Can one say the same for the UK and GBP? PM Johnson, taking brickbats at home on several fronts, has said that the virus is going to linger in Britain, which does not suggest a return to full normality. Johnson also apparently refuses to embrace austerity, which is sensible,…but then places the responsibility on the BOE – who are already monetizing a small portion of the new UK debt, pretending that QE is not more of less the same thing in real terms, and are now openly talking about negative rates ahead. All that is happening as the UK and the EU are walking in opposite directions over a new trading relationship, with a non-negligible likelihood that Hard WTO Brexit will follow at the end of the year. Put that kind of major monetization and global feather-ruffling together and we have Cable at 1.2099 when we started at 1.32, so down 8.7%.

So this remains the trend we expect to see: more monetary easing; more fiscal easing; more de facto monetization behind acronym fig-leaves – or maybe without; and hence more downwards pressure on FX and upwards pressure on USD. Oh, and lots more geopolitical rumbling both as cause and effect. Look to Japan and see why.

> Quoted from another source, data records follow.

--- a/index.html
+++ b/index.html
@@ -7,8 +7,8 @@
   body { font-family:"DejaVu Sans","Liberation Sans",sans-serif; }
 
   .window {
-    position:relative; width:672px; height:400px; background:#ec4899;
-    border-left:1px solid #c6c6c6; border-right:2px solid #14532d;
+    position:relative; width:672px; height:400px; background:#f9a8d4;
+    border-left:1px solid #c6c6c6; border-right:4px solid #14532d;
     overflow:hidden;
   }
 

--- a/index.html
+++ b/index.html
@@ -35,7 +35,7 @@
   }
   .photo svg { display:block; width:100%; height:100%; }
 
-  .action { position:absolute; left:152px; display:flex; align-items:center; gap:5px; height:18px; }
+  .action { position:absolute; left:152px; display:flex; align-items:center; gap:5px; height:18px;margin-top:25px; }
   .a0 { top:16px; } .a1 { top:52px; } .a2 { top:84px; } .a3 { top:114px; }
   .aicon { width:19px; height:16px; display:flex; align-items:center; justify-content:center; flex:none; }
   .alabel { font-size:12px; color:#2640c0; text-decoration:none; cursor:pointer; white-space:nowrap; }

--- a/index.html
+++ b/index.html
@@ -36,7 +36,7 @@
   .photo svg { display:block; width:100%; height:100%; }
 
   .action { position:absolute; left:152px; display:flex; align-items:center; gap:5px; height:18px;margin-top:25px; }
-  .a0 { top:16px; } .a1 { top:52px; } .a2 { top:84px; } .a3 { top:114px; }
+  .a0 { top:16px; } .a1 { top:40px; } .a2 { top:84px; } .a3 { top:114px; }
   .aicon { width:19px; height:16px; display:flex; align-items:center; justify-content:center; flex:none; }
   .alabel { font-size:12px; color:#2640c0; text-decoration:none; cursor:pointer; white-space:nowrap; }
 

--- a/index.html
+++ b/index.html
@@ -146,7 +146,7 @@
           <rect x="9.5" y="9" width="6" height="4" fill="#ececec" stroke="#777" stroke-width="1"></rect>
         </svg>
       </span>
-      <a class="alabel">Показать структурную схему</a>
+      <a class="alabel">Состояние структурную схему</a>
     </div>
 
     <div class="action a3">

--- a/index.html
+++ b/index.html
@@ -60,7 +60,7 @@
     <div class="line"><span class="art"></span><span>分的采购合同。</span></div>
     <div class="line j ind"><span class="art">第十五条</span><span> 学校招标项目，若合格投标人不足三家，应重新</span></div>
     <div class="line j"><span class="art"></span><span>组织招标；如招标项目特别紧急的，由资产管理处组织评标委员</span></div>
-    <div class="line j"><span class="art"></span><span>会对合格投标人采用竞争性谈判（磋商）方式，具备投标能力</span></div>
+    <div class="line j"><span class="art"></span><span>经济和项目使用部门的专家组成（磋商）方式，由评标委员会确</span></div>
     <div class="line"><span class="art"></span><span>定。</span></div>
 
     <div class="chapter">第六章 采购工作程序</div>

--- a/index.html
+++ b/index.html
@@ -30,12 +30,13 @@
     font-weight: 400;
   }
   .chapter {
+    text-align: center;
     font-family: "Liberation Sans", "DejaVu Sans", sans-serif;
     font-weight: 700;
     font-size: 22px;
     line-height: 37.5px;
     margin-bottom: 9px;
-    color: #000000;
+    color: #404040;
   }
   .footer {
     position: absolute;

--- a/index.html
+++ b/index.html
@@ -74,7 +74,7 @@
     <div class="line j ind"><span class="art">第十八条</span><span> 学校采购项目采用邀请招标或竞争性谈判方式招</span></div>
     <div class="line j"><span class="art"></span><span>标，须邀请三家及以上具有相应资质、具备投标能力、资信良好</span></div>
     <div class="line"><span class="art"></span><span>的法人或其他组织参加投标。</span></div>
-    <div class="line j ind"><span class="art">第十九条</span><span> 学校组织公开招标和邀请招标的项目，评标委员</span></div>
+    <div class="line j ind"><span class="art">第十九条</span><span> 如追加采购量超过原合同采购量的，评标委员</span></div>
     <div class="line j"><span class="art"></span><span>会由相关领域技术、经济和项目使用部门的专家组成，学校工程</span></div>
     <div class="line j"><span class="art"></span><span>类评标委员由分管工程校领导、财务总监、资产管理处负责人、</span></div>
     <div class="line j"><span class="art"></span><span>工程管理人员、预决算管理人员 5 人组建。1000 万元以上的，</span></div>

It is now officially in recession, with GDP in Q1 sinking -3.4% annualised vs. -7.3% in Q4, and the outlook for Q2 is even uglier. The government is talking about a 20% of GDP fiscal stimulus package – and we have both BOJ JGB (and ETF) guzzling and yield curve control. Yet JPY is up 1.5% YTD vs. USD. This is due to the risk-off Yen function; and that is because it runs current-account surpluses.

Apart from the US, who can run a massive current-account deficit and still MMT away happily because of the global need for USD, it’s that magical current-account surplus that will dictate if a country can sustainably use MMT to prop up its post-Covid economy without markets then pricing for a Weimar or Zimbabwe endgame. BUT NOT EVERYONE CAN DO SO AS A SURPLUS IN ONE LOCATION IS A DEFICIT SOMEWHERE ELSE (and the US can’t and won’t be that for everyone. Certainly not for China.) That means more supply-chains shifting, and from a far broader interpretation of ‘national security’ than just who and can’t make masks.

It’s about who can and can’t make money.